Ross abbassò lo sguardo. "Non lo ricordo... Non ricordo che si sia mai ammalato".

E a quel punto, per un attimo, il gelo calò su di loro. E a Demelza venne voglia di fargli del male, ricordando il passato che li aveva divisi. "Non lo ricordi perché non c'eri mai e se c'eri, non lo degnavi di uno sguardo. Non ti importava molto di lui e l'unico bambino che avevi a cuore, non viveva a Nampara".

Come punto sul vivo, Ross alzò lo sguardo su di lei, penetrando i suoi occhi azzurri coi suoi, scuri come la pece. "Non è così... Se solo mi lasciassi spiegare...".

"No, non voglio!" - lo stoppò lei, colpita dal tono doloroso e colpevole della sua voce. "Non ha più importanza ora, scusami per averne parlato". Non avrebbe dovuto farlo, non avrebbe dovuto cedere alla tentazione di rinfacciargli quanto fosse stato anaffettivo e disinteressato verso Jeremy, non aveva più senso ormai ed erano discorsi pericolosi quelli, fra loro. Da evitare.

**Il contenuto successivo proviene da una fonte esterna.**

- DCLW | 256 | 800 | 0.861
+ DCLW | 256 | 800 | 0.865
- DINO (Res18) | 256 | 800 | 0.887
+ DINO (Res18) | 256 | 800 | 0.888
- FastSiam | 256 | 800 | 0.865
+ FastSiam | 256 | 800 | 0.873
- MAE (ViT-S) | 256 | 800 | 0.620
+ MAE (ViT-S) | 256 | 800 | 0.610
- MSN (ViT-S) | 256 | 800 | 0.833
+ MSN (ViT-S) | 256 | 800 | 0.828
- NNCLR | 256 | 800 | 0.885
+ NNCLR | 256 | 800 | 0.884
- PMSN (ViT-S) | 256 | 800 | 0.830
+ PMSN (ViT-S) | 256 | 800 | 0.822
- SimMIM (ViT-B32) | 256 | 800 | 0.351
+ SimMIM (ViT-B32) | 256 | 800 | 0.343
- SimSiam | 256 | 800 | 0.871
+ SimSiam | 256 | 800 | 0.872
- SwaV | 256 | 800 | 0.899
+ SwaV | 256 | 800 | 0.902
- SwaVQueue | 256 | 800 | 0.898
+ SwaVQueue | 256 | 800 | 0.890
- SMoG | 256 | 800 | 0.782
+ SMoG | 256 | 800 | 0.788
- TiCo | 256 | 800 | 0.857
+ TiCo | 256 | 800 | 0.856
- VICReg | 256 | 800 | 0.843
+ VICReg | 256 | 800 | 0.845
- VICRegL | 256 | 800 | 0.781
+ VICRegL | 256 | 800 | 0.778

Ross annuì, ferito. Abbassò lo sguardo e fissò le borse che portava fra le mani. "Cosa sono? Vuoi una mano a portarle?".

"No, non sono pesanti, son solo addobbi di Natale per i bambini. Non so come tenerli tranquilli e quindi ho ceduto al loro desiderio di decorare la casa per le prossime festività, già adesso".

Ross annuì. "Beh, sono sicuro che vi divertirete e ne uscirà qualcosa di bello anche se, onestamente, non ho idea di cosa abbiate in mente".

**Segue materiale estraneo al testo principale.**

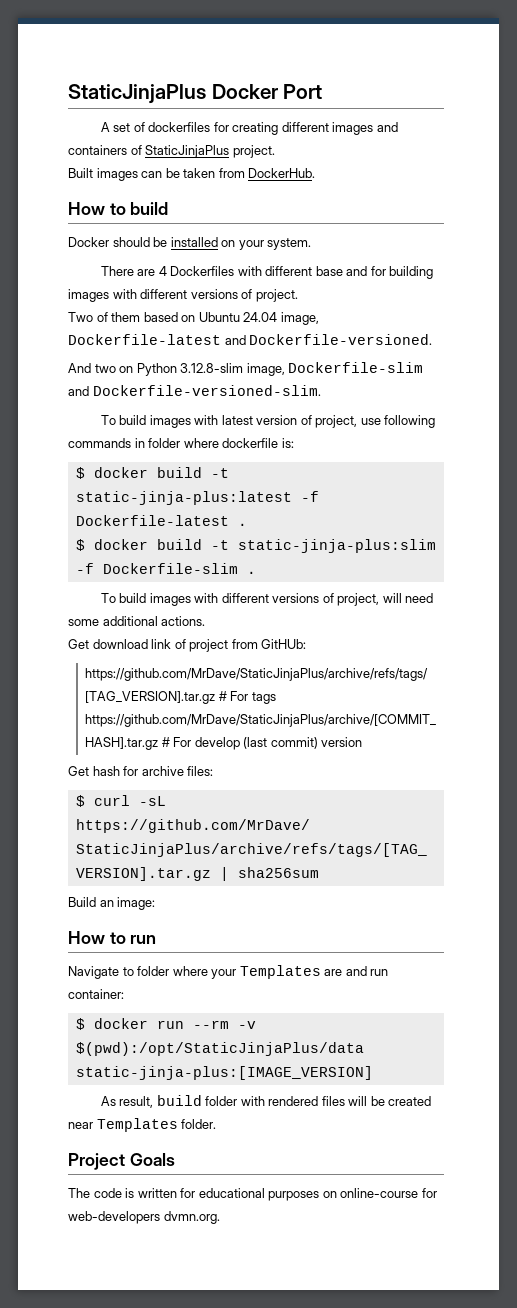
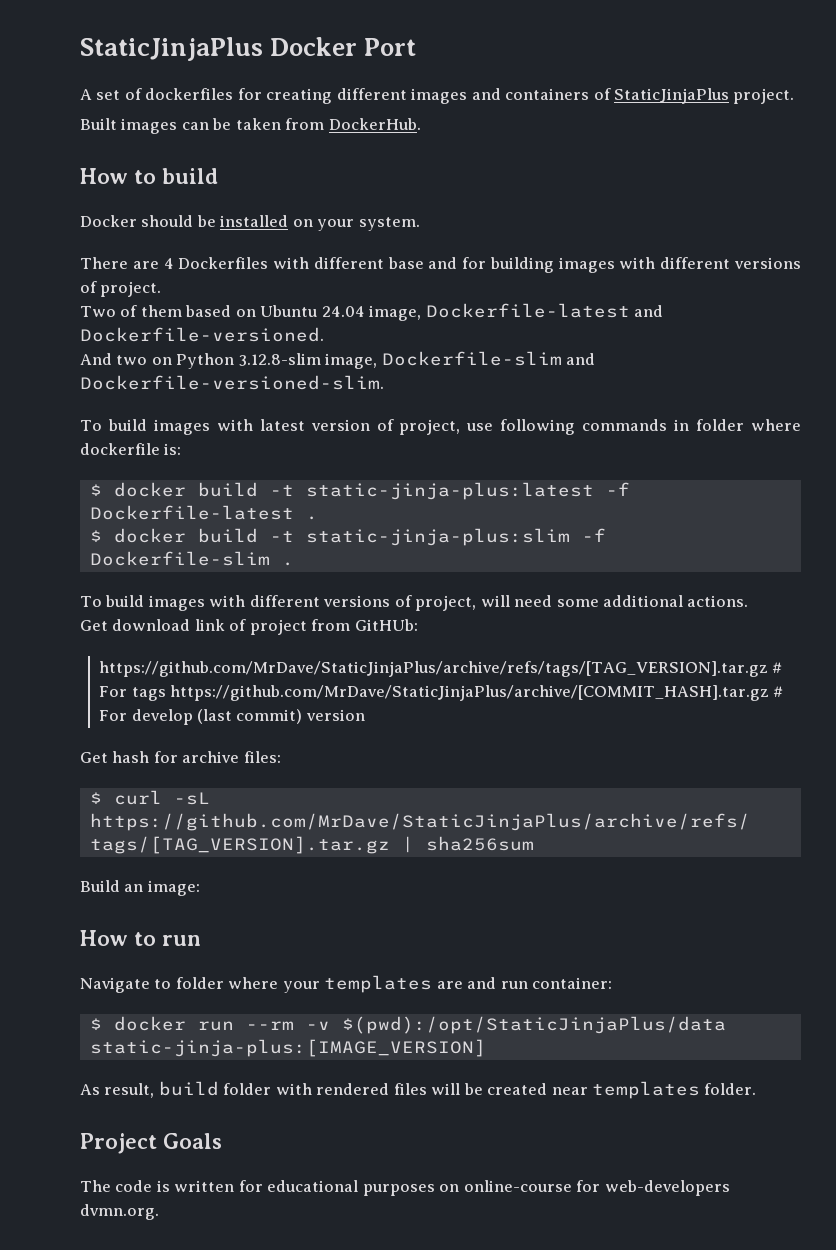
- Navigate to folder where your Templates are and run container:
+ Navigate to folder where your templates are and run container:
- As result, build folder with rendered files will be created near Templates folder.
+ As result, build folder with rendered files will be created near templates folder.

Demelza, vedendolo così confuso, rise. Nonostante tutto, riuscì a trovarlo buffo... In effetti in pochi conoscevano le tradizioni natalizie dei regni di Germania che le aveva insegnato Hugh e che erano diventate una tradizione a casa sua ed era normale che Ross non sapesse di cosa stesse parlando. "Ah, ho in mente cose grandiose per questo Natale! Ormai sono diventata un'esperta di questa festa".

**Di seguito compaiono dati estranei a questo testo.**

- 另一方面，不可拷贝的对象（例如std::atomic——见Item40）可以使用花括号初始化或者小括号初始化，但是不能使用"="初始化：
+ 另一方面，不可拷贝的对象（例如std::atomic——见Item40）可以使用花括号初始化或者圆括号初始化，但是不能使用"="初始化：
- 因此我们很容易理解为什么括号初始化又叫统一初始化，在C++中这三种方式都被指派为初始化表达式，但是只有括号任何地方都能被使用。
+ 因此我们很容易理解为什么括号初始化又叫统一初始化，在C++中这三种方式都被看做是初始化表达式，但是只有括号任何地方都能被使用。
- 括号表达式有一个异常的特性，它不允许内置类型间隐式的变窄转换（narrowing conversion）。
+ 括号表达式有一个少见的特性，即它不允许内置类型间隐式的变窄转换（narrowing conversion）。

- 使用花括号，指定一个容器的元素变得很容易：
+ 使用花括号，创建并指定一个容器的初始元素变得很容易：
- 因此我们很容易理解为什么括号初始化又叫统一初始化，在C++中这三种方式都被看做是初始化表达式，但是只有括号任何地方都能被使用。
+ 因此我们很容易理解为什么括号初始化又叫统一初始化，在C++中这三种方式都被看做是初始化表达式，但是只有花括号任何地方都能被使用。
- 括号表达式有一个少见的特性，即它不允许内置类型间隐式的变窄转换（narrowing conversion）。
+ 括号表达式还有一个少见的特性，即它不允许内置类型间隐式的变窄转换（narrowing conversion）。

Ross le sorrise, capendo che non voleva parlare d'altro che del presente e che forse per ora era meglio così. Non era pronta... "Beh, ti lascio alle tue faccende. Torno a casa e vedo che posso fare per passare in maniera decente la notte".

Demelza lo guardò, pensierosa. Non avrebbe dovuto preoccuparsene, non erano affari suoi, non avrebbe dovuto immischiarsi nella vita di Ross, si era ripromessa di non farlo, non avrebbe dovuto farsi impetosire da un bambino, doveva ricordare a se stessa cosa quel bambino aveva fatto alla sua vita...

Ma il suo cuore di madre cedette, all'idea di un bambino lasciato a piangere dal dolore di notte e di un padre che non sapeva che fare, come pareva evidente. "Piange perché ha male? Cos'ha?".

Ross parve sorpreso da quella domanda e si trovò in difficoltà a rispondere. "Ecco... da piccolo soffriva di rachitismo e anche se ora è in via di miglioramento, ogni tanto ha delle ricadute. Si spaventa, piange soprattutto per quello più che per il dolore a cui comunque è abituato e che è sempre più raro e meno intenso ad ogni attacco, man mano che cresce".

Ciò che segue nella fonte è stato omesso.